Texte de l'Évangile (Lc 18,35-43): Un aveugle qui mendiait était assis au bord de la route. Entendant une foule arriver, il demanda ce qu'il y avait. On lui apprit que c'était Jésus le Nazaréen qui passait. Il s'écria: «Jésus, fils de David, aie pitié de moi!». Ceux qui marchaient en tête l'interpellaient pour le faire taire. Mais lui criait de plus belle… Comme Jésus approchait de Jéricho, un aveugle qui mendiait était assis au bord de la route. Entendant une foule arriver, il demanda ce qu'il y avait. On lui apprit que c'était Jésus le Nazaréen qui passait. Il s'écria: «Jésus, fils de David, aie pitié de moi!». Ceux qui marchaient en tête l'interpellaient pour le faire taire. Mais lui criait de plus belle: «Fils de David, aie pitié de moi!». Jésus s'arrêta et ordonna qu'on le lui amène. Quand il se fut approché, Jésus lui demanda: «Que veux-tu que je fasse pour toi?». «Seigneur, que je voie!». Et Jésus lui dit: «Vois. Ta foi t'a sauvé». A l'instant même, l'homme se mit à voir, et il suivait Jésus en rendant gloire à Dieu. Et tout le peuple, voyant cela, adressa ses louanges à Dieu.

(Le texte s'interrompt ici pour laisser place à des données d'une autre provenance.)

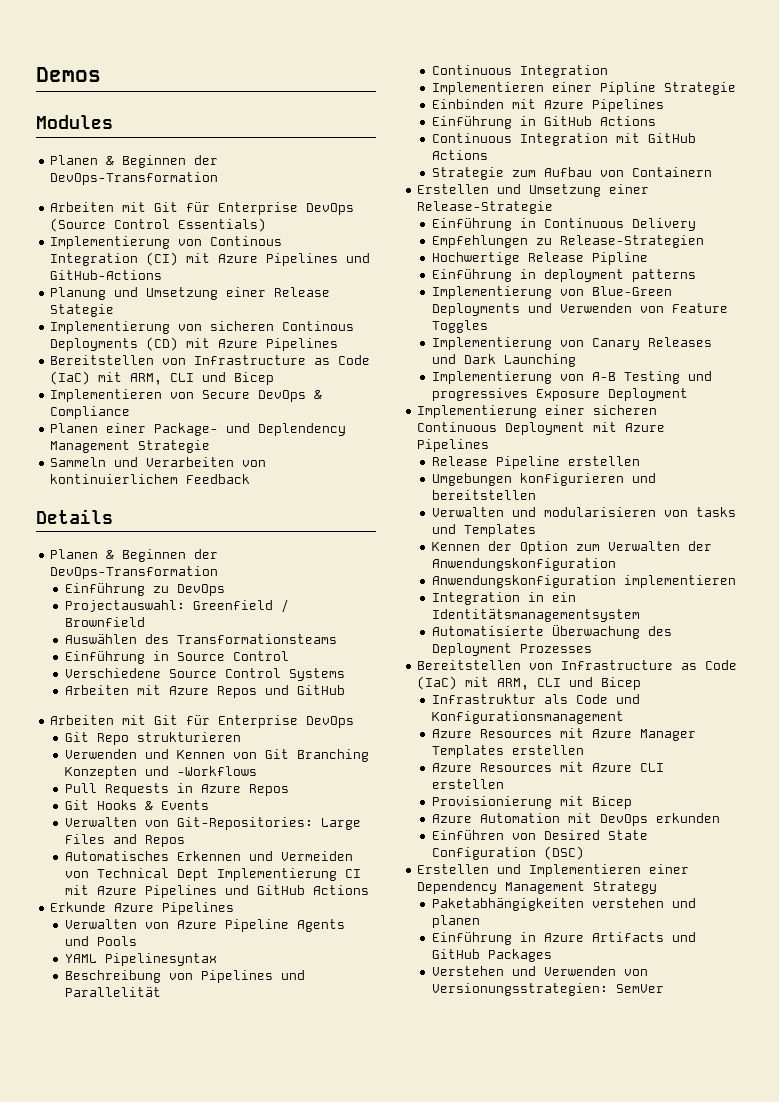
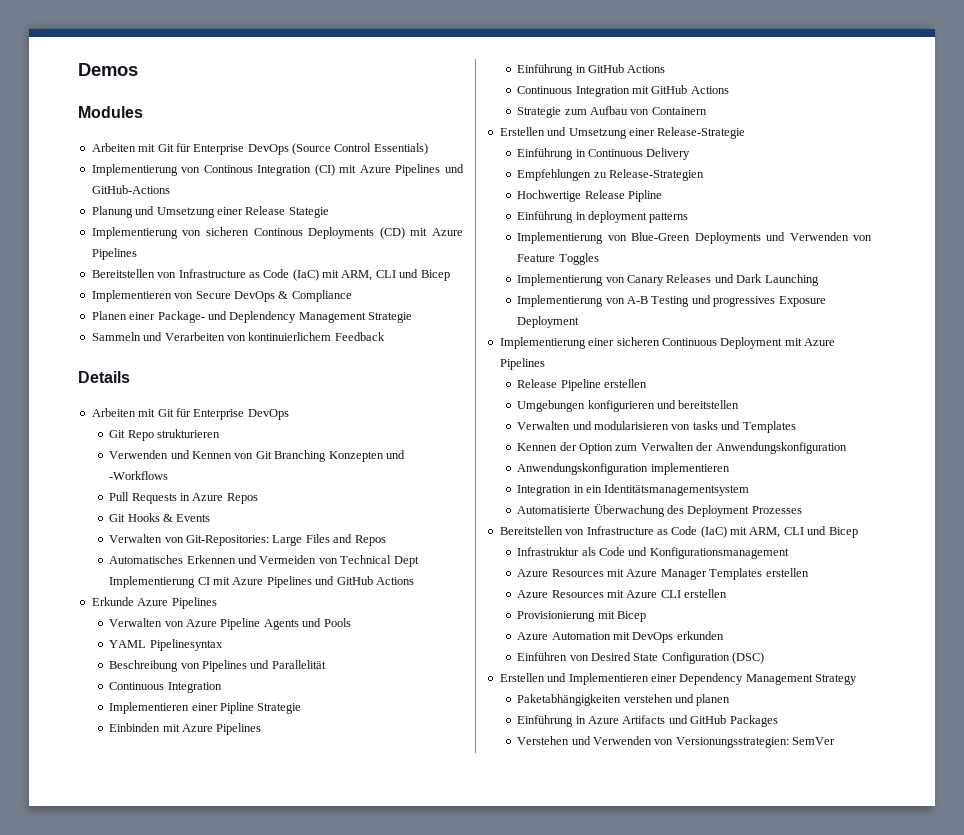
  Modules
- Planen & Beginnen der DevOps-Transformation
  Details
- Planen & Beginnen der DevOps-Transformation
- Einführung zu DevOps
- Projectauswahl: Greenfield / Brownfield
- Auswählen des Transformationsteams
- Einführung in Source Control
- Verschiedene Source Control Systems
- Arbeiten mit Azure Repos und GitHub

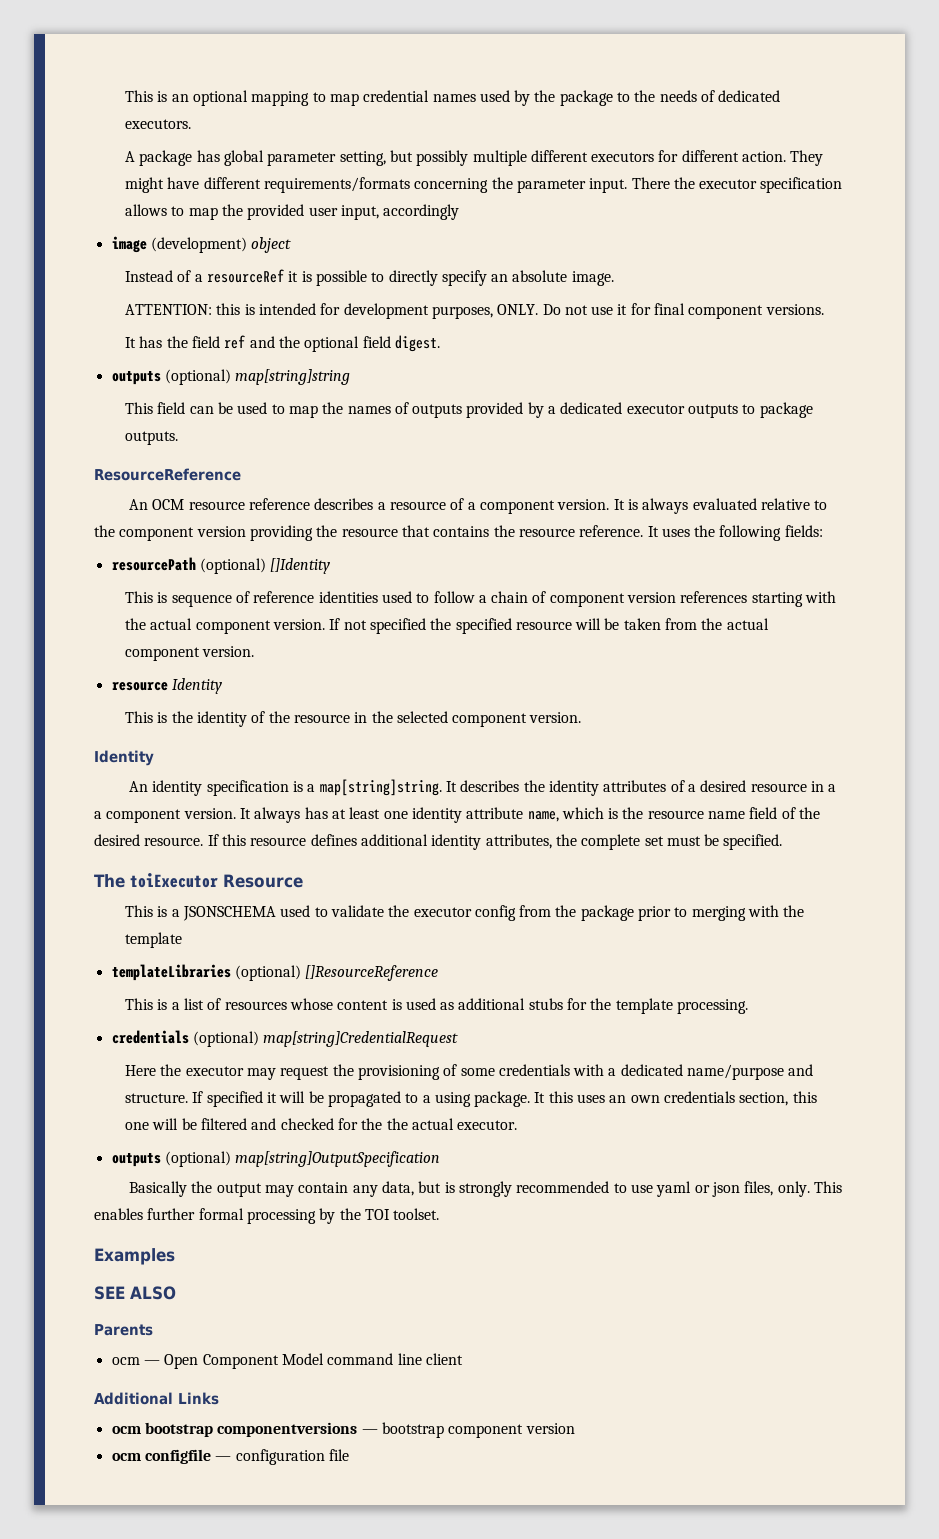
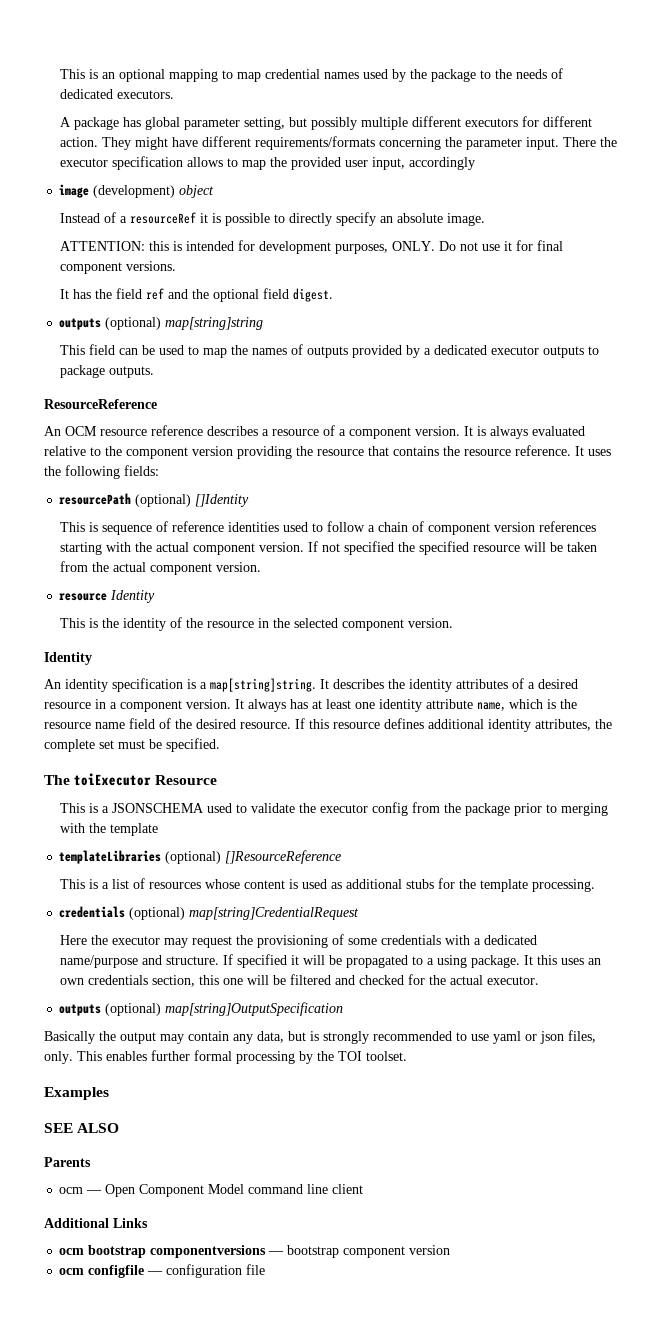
- It describes the identity attributes of a desired resource in a a component version.
+ It describes the identity attributes of a desired resource in a component version.
- It this uses an own credentials section, this one will be filtered and checked for the the actual executor.
+ It this uses an own credentials section, this one will be filtered and checked for the actual executor.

Illustration: Francesc Badia

Aujourd'hui nous nous unissons au cri de Bartimée. Beaucoup de gens veulent que nous nous taisions ! Et bien non ! Courage et crions ! D'autres crient. Pourquoi devrions-nous nous taire ? De plus la foi n'est pas faite pour la garder dans sa poche.

- Nous pouvons pousser de "grands cris" comme Bartimée. Mais nous devons surtout crier en montrant l'exemple. Les paroles touchent mais l'exemple entraîne.